Problem requirements: Once the pictures are set aside, retype the remaining entries exactly.

[Code change snippets]

▶

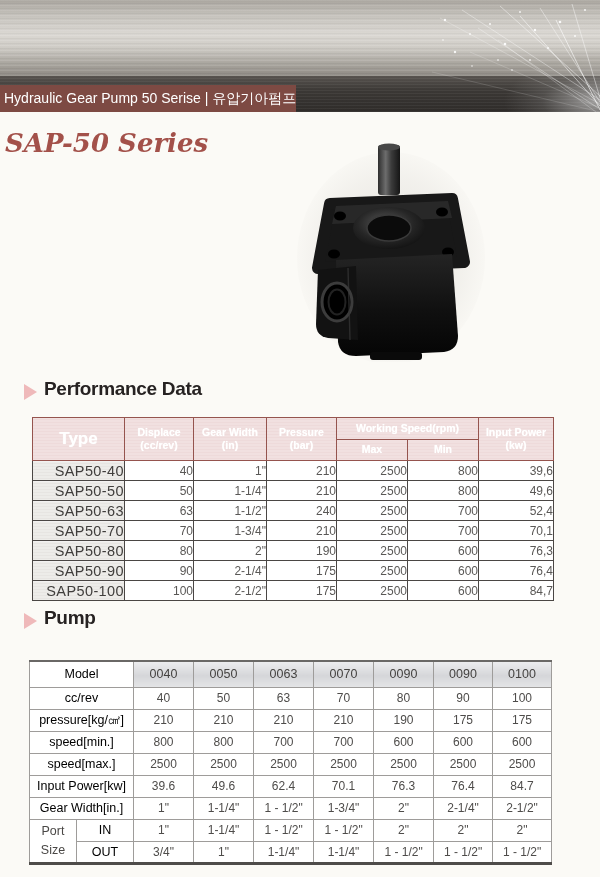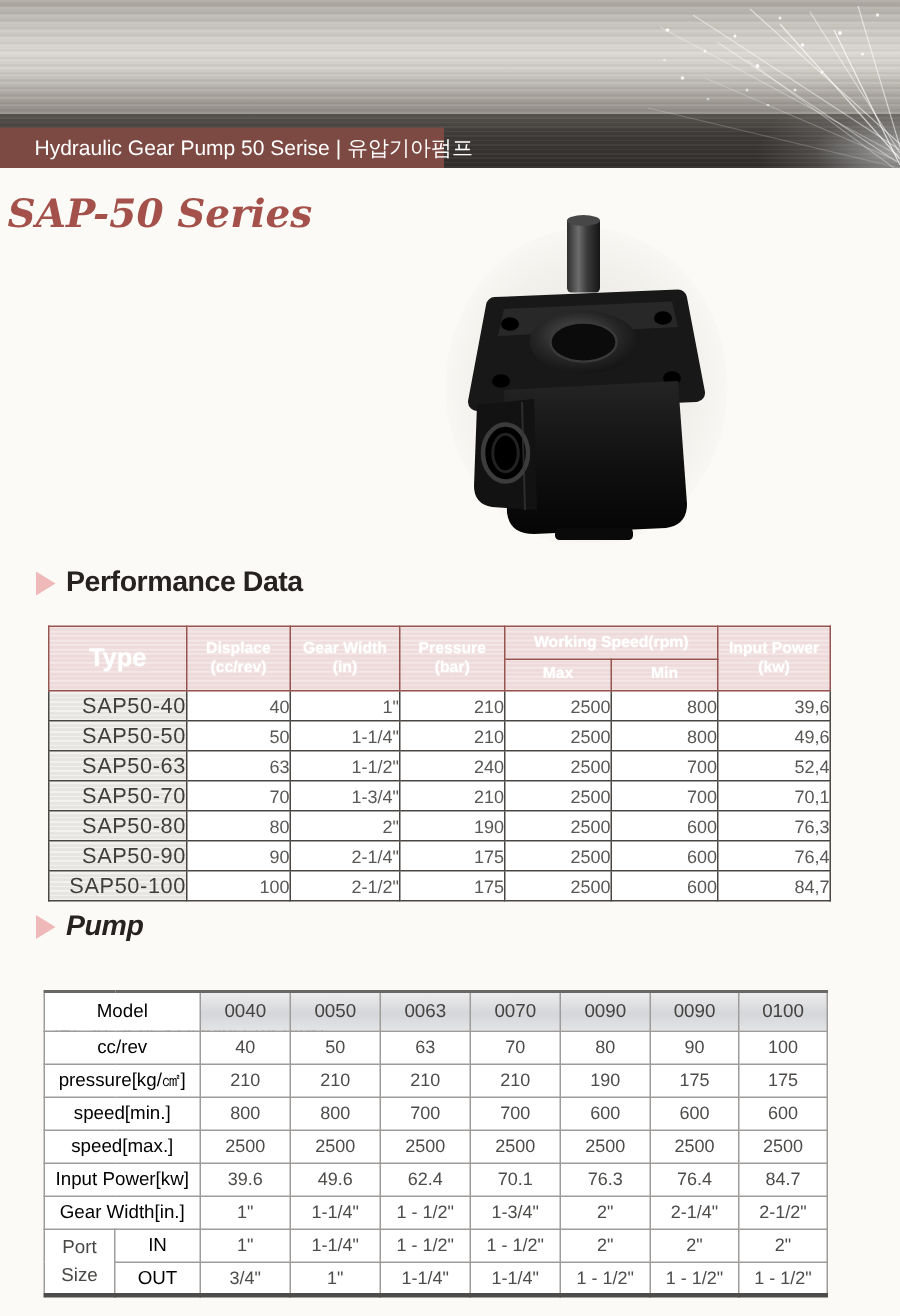--- a/index.html
+++ b/index.html
@@ -18,42 +18,42 @@
   .photo-bottom {
     position:absolute; top:76px; left:0; width:100%; height:36px;
     background:
       repeating-linear-gradient(0deg, rgba(255,255,255,.05) 0 1px, transparent 1px 3px),
       linear-gradient(180deg,#57534f 0%, #3b3835 40%, #2e2b29 100%);
   }
   .fiber-svg { position:absolute; top:0; left:0; width:600px; height:112px; pointer-events:none; }
   .banner-bar {
     position:absolute; top:85px; left:0; width:296px; height:27px;
     background:#7d4a43; color:#ffffff; font-size:14px; line-height:27px;
-    padding-left:23px; letter-spacing:0px; white-space:nowrap; z-index:3;
+    padding-left:4px; letter-spacing:0px; white-space:nowrap; z-index:3;
   }
 
   
   .series-title {
     position:absolute; top:128px; left:5px;
     font-family:"DejaVu Serif","Liberation Serif",serif;
     font-style:italic; font-weight:bold; font-size:26px; color:#a3514a; letter-spacing:0px;
   }
 
   
   .pump-photo { position:absolute; left:296px; top:140px; width:190px; height:222px; }
 
   
-  .section-heading { position:absolute; left:24px; display:flex; align-items:center; gap:7px; }
+  .section-heading { position:absolute; left:24px; display:flex; align-items:flex-end; gap:7px; }
   .tri {
     width:0; height:0; display:inline-block;
     border-left:13px solid #efb9ba; border-top:8px solid transparent; border-bottom:8px solid transparent;
   }
   .heading-text { font-size:19px; font-weight:bold; color:#262222; letter-spacing:-0.3px; }
   .h-performance { top:378px; }
-  .h-pump { top:607px;font-style:italic; }
+  .h-pump { top:607px; }
   .sub-title { position:absolute; left:30px; top:637px; font-size:13.5px; color:#2f2b2b;margin-top:41px; }
 
   
   table { border-collapse:collapse; table-layout:fixed; }
   .perf-table { position:absolute; left:32px; top:417px; width:521px; border:1px solid #0369a1; }
   .perf-table th {
     background:
       repeating-linear-gradient(0deg, rgba(255,255,255,.35) 0 1px, transparent 1px 3px),
       #eedada;
     color:#ffffff; font-weight:bold; border:1px solid #95544e;

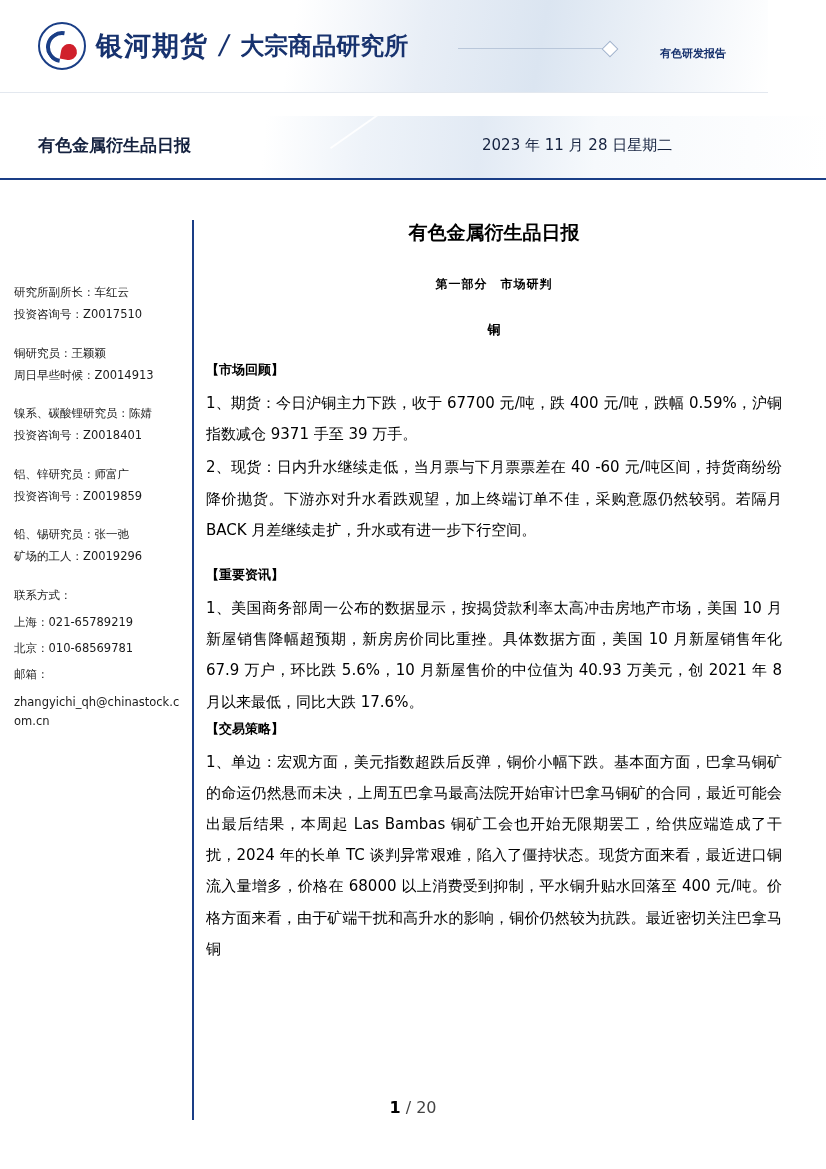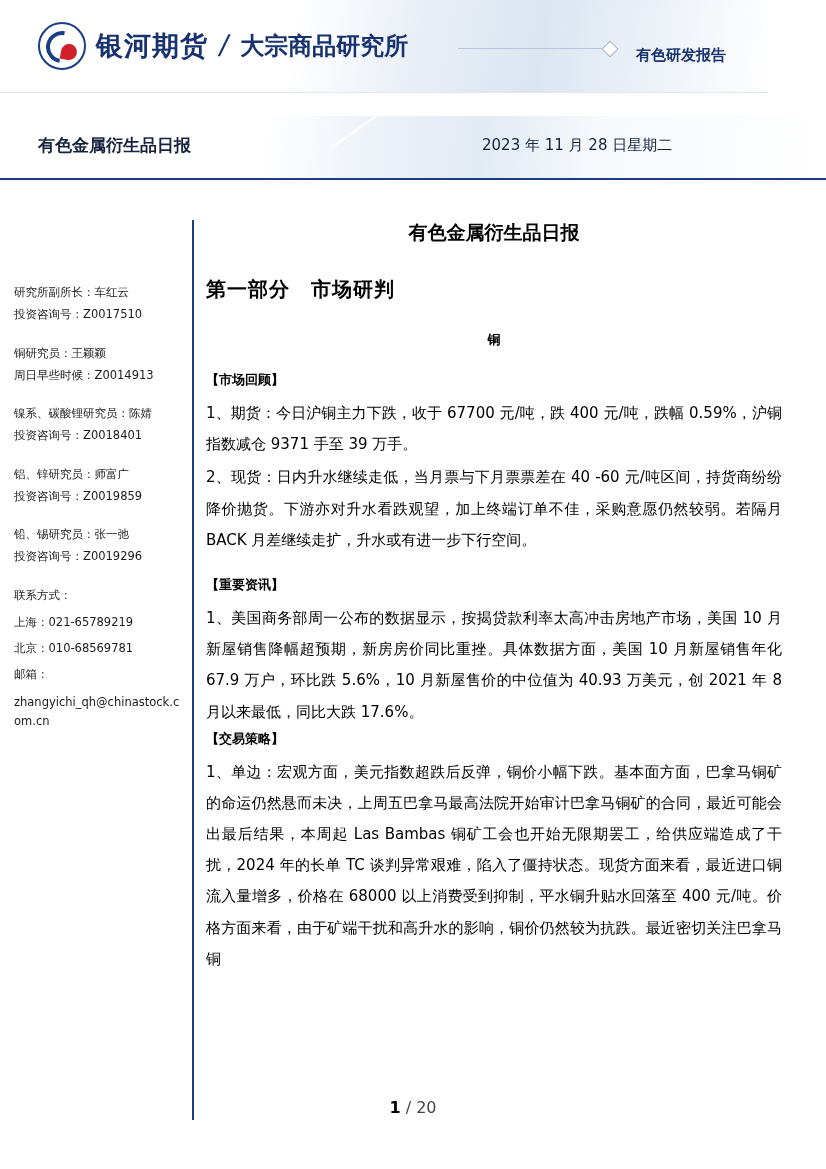--- a/index.html
+++ b/index.html
@@ -79,21 +79,21 @@
   .logo-sub {
     font-size: 24px;
     font-weight: bold;
     color: #17326e;
     font-family: "DejaVu Sans", sans-serif;
   }
   .header-right {
     position: absolute;
     right: 42px;
     top: 46px;
-    font-size: 15px;
+    font-size: 11px;
     font-weight: bold;
     color: #17326e;
     font-family: Liberation Serif, serif;
     margin-left: 37px;
   }
   .header-line {
     position: absolute;
     right: 160px;
     top: 48px;
     width: 150px;
@@ -180,21 +180,22 @@
   }
   .doc-title {
     text-align: center;
     font-size: 19px;
     font-weight: bold;
     font-family: "DejaVu Sans", sans-serif;
     color: #000;
     margin: 0 0 30px 0;
   }
   .part-title {
-    font-size: 20px;
+    text-align: center;
+    font-size: 12px;
     font-weight: bold;
     font-family: "DejaVu Sans", sans-serif;
     color: #000;
     margin: 0 0 28px 0;
     letter-spacing: 1px;
   }
   .section-title {
     text-align: center;
     font-size: 13px;
     font-weight: bold;
@@ -269,21 +270,21 @@
     <div class="grp">
       <div class="row">镍系、碳酸锂研究员：陈婧</div>
       <div class="row">投资咨询号：Z0018401</div>
     </div>
     <div class="grp">
       <div class="row">铝、锌研究员：师富广</div>
       <div class="row">投资咨询号：Z0019859</div>
     </div>
     <div class="grp">
       <div class="row">铅、锡研究员：张一弛</div>
-      <div class="row">投资咨询号：Z0019296</div>
+      <div class="row">矿场的工人：Z0019296</div>
     </div>
 
     <div class="grp">
       <div class="contact-title">联系方式：</div>
       <div class="contact-row">上海：021-65789219</div>
       <div class="contact-row">北京：010-68569781</div>
       <div class="contact-row">邮箱：</div>
       <div class="mail">zhangyichi_qh@chinastock.com.cn</div>
     </div>
   </div>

◀

Solution for this task:
--- a/index.html
+++ b/index.html
@@ -18,42 +18,42 @@
   .photo-bottom {
     position:absolute; top:76px; left:0; width:100%; height:36px;
     background:
       repeating-linear-gradient(0deg, rgba(255,255,255,.05) 0 1px, transparent 1px 3px),
       linear-gradient(180deg,#57534f 0%, #3b3835 40%, #2e2b29 100%);
   }
   .fiber-svg { position:absolute; top:0; left:0; width:600px; height:112px; pointer-events:none; }
   .banner-bar {
     position:absolute; top:85px; left:0; width:296px; height:27px;
     background:#7d4a43; color:#ffffff; font-size:14px; line-height:27px;
-    padding-left:23px; letter-spacing:0px; white-space:nowrap; z-index:3;
+    padding-left:4px; letter-spacing:0px; white-space:nowrap; z-index:3;
   }
 
   
   .series-title {
     position:absolute; top:128px; left:5px;
     font-family:"DejaVu Serif","Liberation Serif",serif;
     font-style:italic; font-weight:bold; font-size:26px; color:#a3514a; letter-spacing:0px;
   }
 
   
   .pump-photo { position:absolute; left:296px; top:140px; width:190px; height:222px; }
 
   
-  .section-heading { position:absolute; left:24px; display:flex; align-items:center; gap:7px; }
+  .section-heading { position:absolute; left:24px; display:flex; align-items:flex-end; gap:7px; }
   .tri {
     width:0; height:0; display:inline-block;
     border-left:13px solid #efb9ba; border-top:8px solid transparent; border-bottom:8px solid transparent;
   }
   .heading-text { font-size:19px; font-weight:bold; color:#262222; letter-spacing:-0.3px; }
   .h-performance { top:378px; }
-  .h-pump { top:607px;font-style:italic; }
+  .h-pump { top:607px; }
   .sub-title { position:absolute; left:30px; top:637px; font-size:13.5px; color:#2f2b2b;margin-top:41px; }
 
   
   table { border-collapse:collapse; table-layout:fixed; }
   .perf-table { position:absolute; left:32px; top:417px; width:521px; border:1px solid #0369a1; }
   .perf-table th {
     background:
       repeating-linear-gradient(0deg, rgba(255,255,255,.35) 0 1px, transparent 1px 3px),
       #eedada;
     color:#ffffff; font-weight:bold; border:1px solid #95544e;

--- a/index.html
+++ b/index.html
@@ -79,21 +79,21 @@
   .logo-sub {
     font-size: 24px;
     font-weight: bold;
     color: #17326e;
     font-family: "DejaVu Sans", sans-serif;
   }
   .header-right {
     position: absolute;
     right: 42px;
     top: 46px;
-    font-size: 15px;
+    font-size: 11px;
     font-weight: bold;
     color: #17326e;
     font-family: Liberation Serif, serif;
     margin-left: 37px;
   }
   .header-line {
     position: absolute;
     right: 160px;
     top: 48px;
     width: 150px;
@@ -180,21 +180,22 @@
   }
   .doc-title {
     text-align: center;
     font-size: 19px;
     font-weight: bold;
     font-family: "DejaVu Sans", sans-serif;
     color: #000;
     margin: 0 0 30px 0;
   }
   .part-title {
-    font-size: 20px;
+    text-align: center;
+    font-size: 12px;
     font-weight: bold;
     font-family: "DejaVu Sans", sans-serif;
     color: #000;
     margin: 0 0 28px 0;
     letter-spacing: 1px;
   }
   .section-title {
     text-align: center;
     font-size: 13px;
     font-weight: bold;
@@ -269,21 +270,21 @@
     <div class="grp">
       <div class="row">镍系、碳酸锂研究员：陈婧</div>
       <div class="row">投资咨询号：Z0018401</div>
     </div>
     <div class="grp">
       <div class="row">铝、锌研究员：师富广</div>
       <div class="row">投资咨询号：Z0019859</div>
     </div>
     <div class="grp">
       <div class="row">铅、锡研究员：张一弛</div>
-      <div class="row">投资咨询号：Z0019296</div>
+      <div class="row">矿场的工人：Z0019296</div>
     </div>
 
     <div class="grp">
       <div class="contact-title">联系方式：</div>
       <div class="contact-row">上海：021-65789219</div>
       <div class="contact-row">北京：010-68569781</div>
       <div class="contact-row">邮箱：</div>
       <div class="mail">zhangyichi_qh@chinastock.com.cn</div>
     </div>
   </div>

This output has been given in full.